DEL DOLORE E DELLA SUA PATETICA SPETTACOLARIZZAZIONE

Ormai sembra che il dolore, di qualsiasi tipo esso sia, debba essere spettacolarizzato. Non lo si racconta, non lo si narra al fine di aiutare, con la propria esperienza, chi può trovare ristoro in quello che si vive o si è vissuto; tutto deve essere esagerato a livello comunicativo, ostentato nel vano tentativo di esorcizzarlo e renderlo con faciloneria meno grave e amaro. 

Siamo arrivati ad un punto in cui non si parla più del dolore per fare riflettere, per scavare dentro di noi, per porre interrogativi a noi stessi e portare a riflessioni diverse da quelle a cui siamo giunti.

Spettacolarizzando il dolore, che sia dovuto ad una morte, ad una malattia o ad un fatto drammatico, sembra quasi che si voglia condividerlo con il mondo, un modo per confrontarsi o trovare quell’appoggio morale di cui si sente il bisogno, anche se in alcuni casi lo sconforto dovrebbe essere vissuto in modo intimo e privato e non reso un mero intrattenimento da avanspettacolo.
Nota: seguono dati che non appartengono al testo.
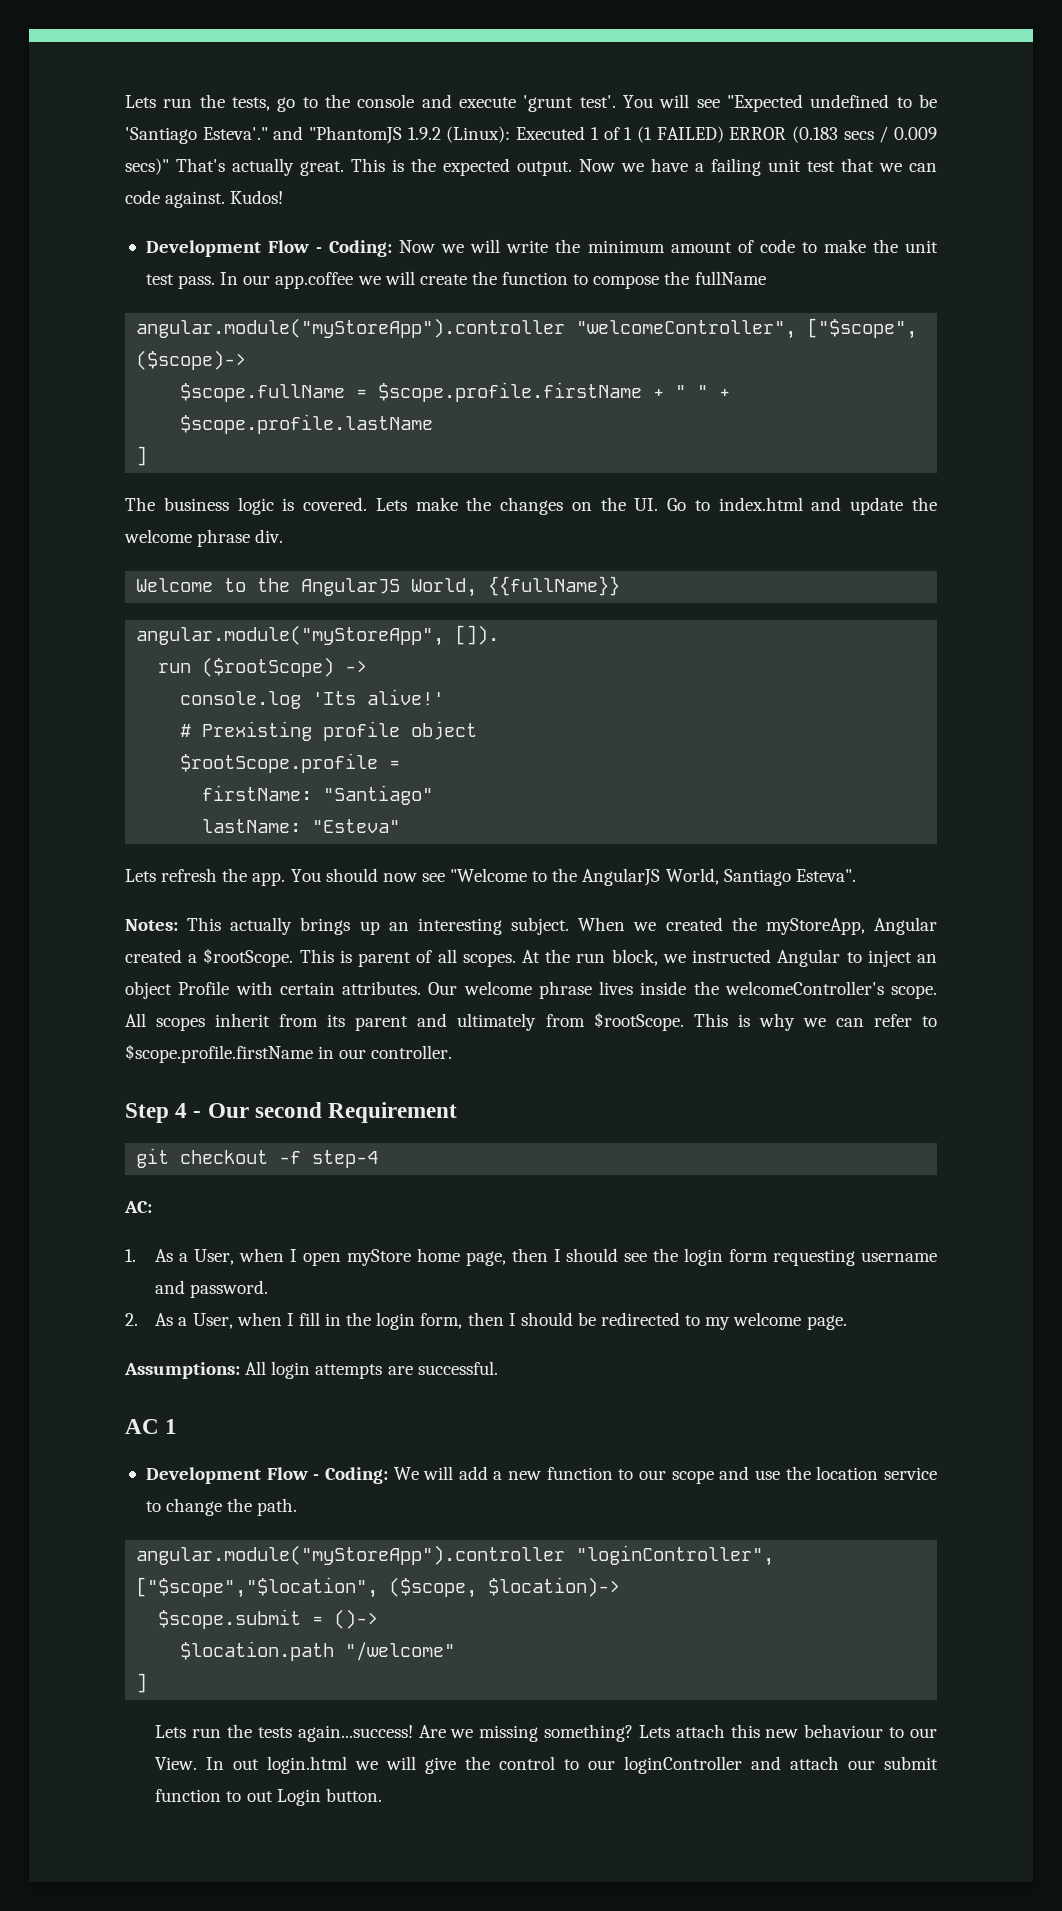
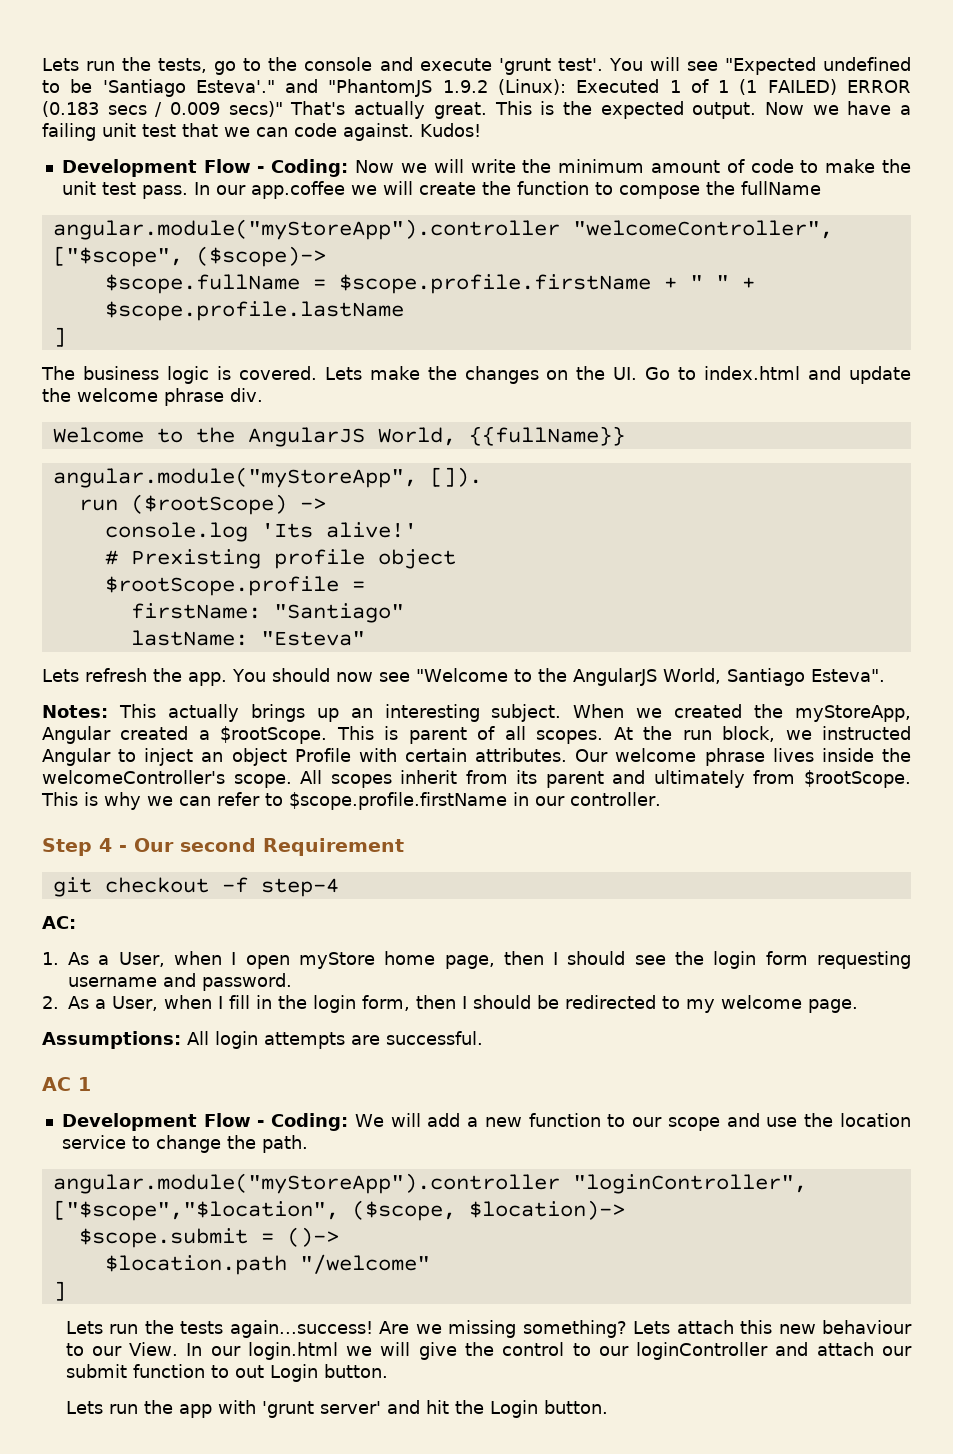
- In out login.html we will give the control to our loginController and attach our submit function to out Login button.
+ In our login.html we will give the control to our loginController and attach our submit function to out Login button.
+ Lets run the app with 'grunt server' and hit the Login button.

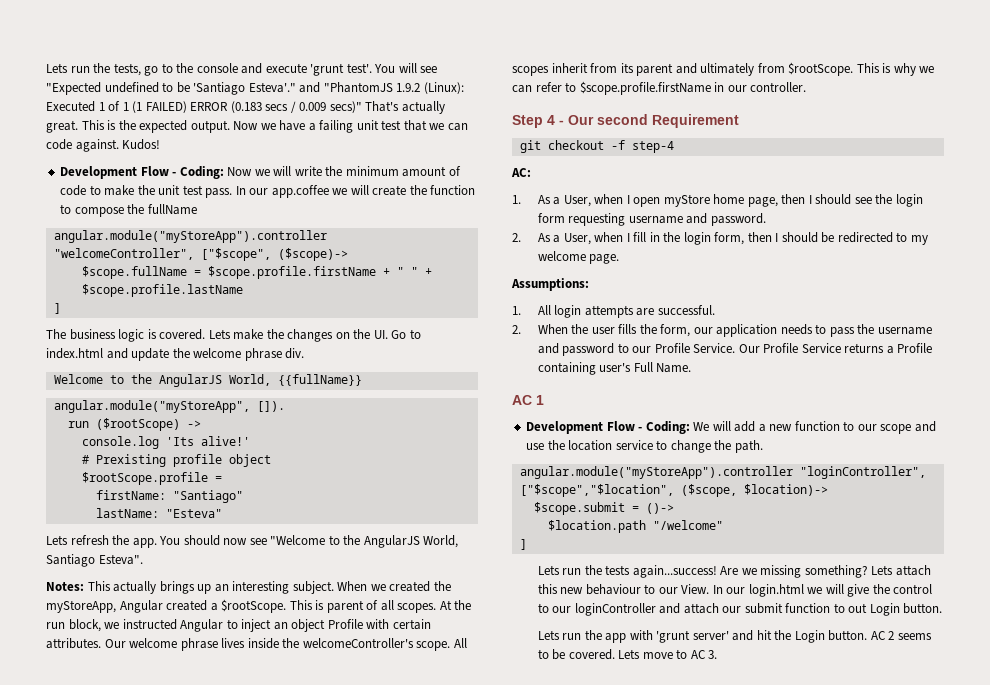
- Assumptions: All login attempts are successful.
+ Assumptions:
+ 1. All login attempts are successful.
+ 2. When the user fills the form, our application needs to pass the username and password to our Profile Service. Our Profile Service returns a Profile containing user's Full Name.
+ AC 2 seems to be covered. Lets move to AC 3.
La questione si pone quando qualsiasi tipo di dolore viene gettato in pasto al pubblico tramite ogni sorta di canale di comunicazione e quel che più è sconcertante, è il modo e l’atteggiamento con cui viene fatto.

C’è un qualcosa di macabro in questo, il mondo digitale sta cambiando radicalmente i valori, l’intimità e il modo di affrontare la sofferenza; rendere alla stregua di un circo ogni evento provocato o subito, è un bisogno impellente.

Anche nel caso della sofferenza provata di fronte ad una malattia grave come il cancro, se non si condivide il malessere in pubblico, se non si divulga la notizia a gran voce e il più delle volte comunicandola in modo sbagliato, questa è quasi se non esistesse o se non esistesse la persona che ne soffre; un paradosso sconcertante, si soffre di una malattia grave, il desiderio più grande è quello che non ci fosse, eppure si fa di tutto per darle forza. Certamente è un modo per enfatizzare e dare importanza ad una cosa da sconfiggere che però, considerandola in modo superficiale, l’unico modo di debellarla e farle perdere potere pare sia quello di renderla uno show, santificarla, minimizzarla e considerarla come “un dono” dandola in pasto al popolo del web e non solo.

Tutto è spettacolo, ecco perché ad ogni morte di personaggio famoso si continuerà a fare sfoggio di (finte) condoglianze e ipocriti epitaffi sciorinati in ogni dove, ad ogni notizia di persona colpita da gravi malattie dovremmo fare sentire la nostra presenza in modo patetico e magari scongiurare con le più becere affermazioni da bravi cristiani i possibili risvolti negativi del caso.

Sarebbe ora di finirla di sdrammatizzare tragedie e minimizzare sciagure travestendole da opportunità per una vita migliore. Sarebbe ora di ridimensionare il tutto a quello che è chiamato dolore  e il dolore va vissuto come tale, non come un’esibizione per di più comunicata in maniera pessima.

Si sta perdendo il “dono” di non pretendere che le proprie esperienze e il proprio vissuto vengano condivise con il mondo e che ciò che noi siamo riusciti ad affrontare e a vedere in un certo modo valga per tutti.

Non è così, ogni caso è a sé stante, ogni esperienza ha un valore unico che non deve diventare tragicomicamente parte dell’ostentazione continua.